From where does OSM get street address data?

I’m building a small calendar application that need a geocoding service. My first thought was OSM because I’ve been trying to de-google my life. Unfortunately, the first few street addresses I look for cannot be found in Nominatim. What can be done about this? From where does OSM get its street address data? Is this data available somehow from government public records? Or does each address have to be added individually by volunteers?

Example query that’s not found: “66031 Twentynine Palms Hwy, Joshua Tree, CA 92252”

1 Like

If there is a source under an appropriate license then it likely will have already been imported (unless recently released). If that’s not the case, then it comes down to mappers adding it in.

1 Like

This specific address hasn’t been mapped but the building has been

From what I’ve seen, address coverage in the USA is… patchy at best

A bunch of addresses were added by volunteers. I did it for the town I used to live in. And I did it for the town I live in now.
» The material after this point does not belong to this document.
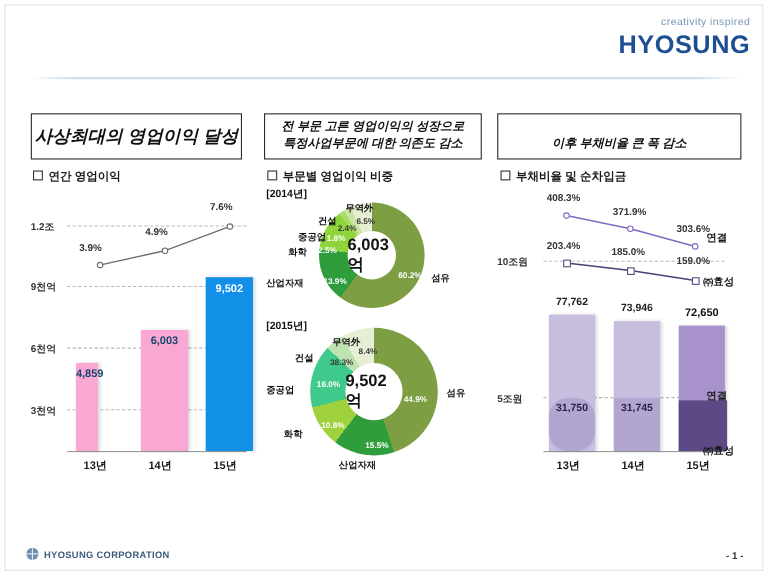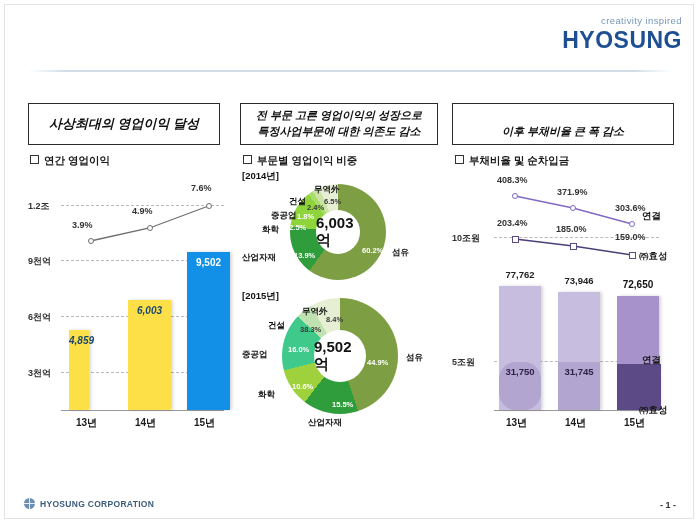"사상최대의 영업이익 달성" #tbox1 { font-size: 13px -> 16px }
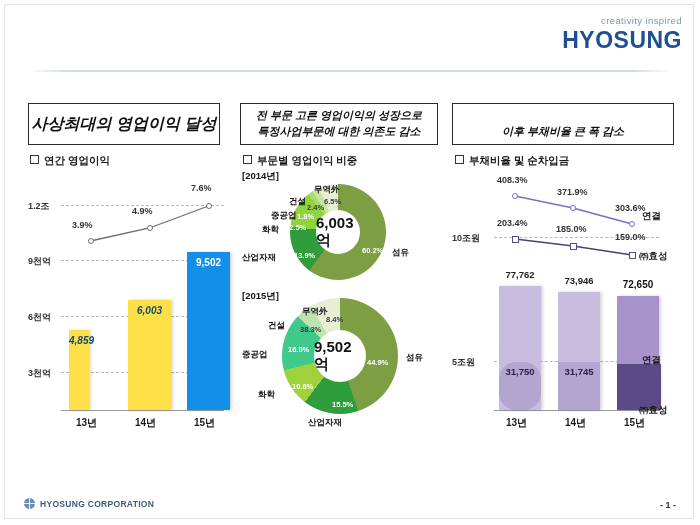"6,003" .bar.b1,.bar.b2 { background: #fde047 -> #f9a8d4; font-style: italic -> none }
Lots of walking over quite a few weeks.

But I think nowadays addresses are more likely to be imported from appropriately licensed data sets like the national address database. Unfortunately, California has not gotten its act together in pulling addresses from the the towns, cities and counties that actually assign addresses and then uploading them to the national database.
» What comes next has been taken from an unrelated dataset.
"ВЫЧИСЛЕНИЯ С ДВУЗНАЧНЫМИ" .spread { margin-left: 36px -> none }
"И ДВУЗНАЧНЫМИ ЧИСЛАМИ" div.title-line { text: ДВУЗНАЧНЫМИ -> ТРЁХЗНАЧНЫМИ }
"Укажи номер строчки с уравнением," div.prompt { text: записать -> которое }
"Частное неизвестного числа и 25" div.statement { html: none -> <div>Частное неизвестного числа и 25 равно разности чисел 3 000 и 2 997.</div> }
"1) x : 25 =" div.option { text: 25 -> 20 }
Even if the addresses are available with appropriate licensing someone still needs to do an import which takes effort to do properly (conflation with existing OSM data, QA checks, etc.).

depends on regions

in some addresses were already imported

in some they wait for import, in some official data does not exist or license is bad

in some it relies entirely on mappers adding them - if you can add some without copying from problematic sources (say Google Maps, or official data on bad/unknown license) then it is highly welcome! I would encourage you to add at least few of them

2 Likes

If there’s some way to import the data automatically I’d be willing to help with that. I found a lot of good data at openaddresses.io, including this location. This dataset comes San Bernardino County, and while I can’t find a license per se on their website, I’d assume it’s freely available to all since it belongs to the government. SBC Address Points

Can this be setup as a pipeline to import automatically whenever the county updates it?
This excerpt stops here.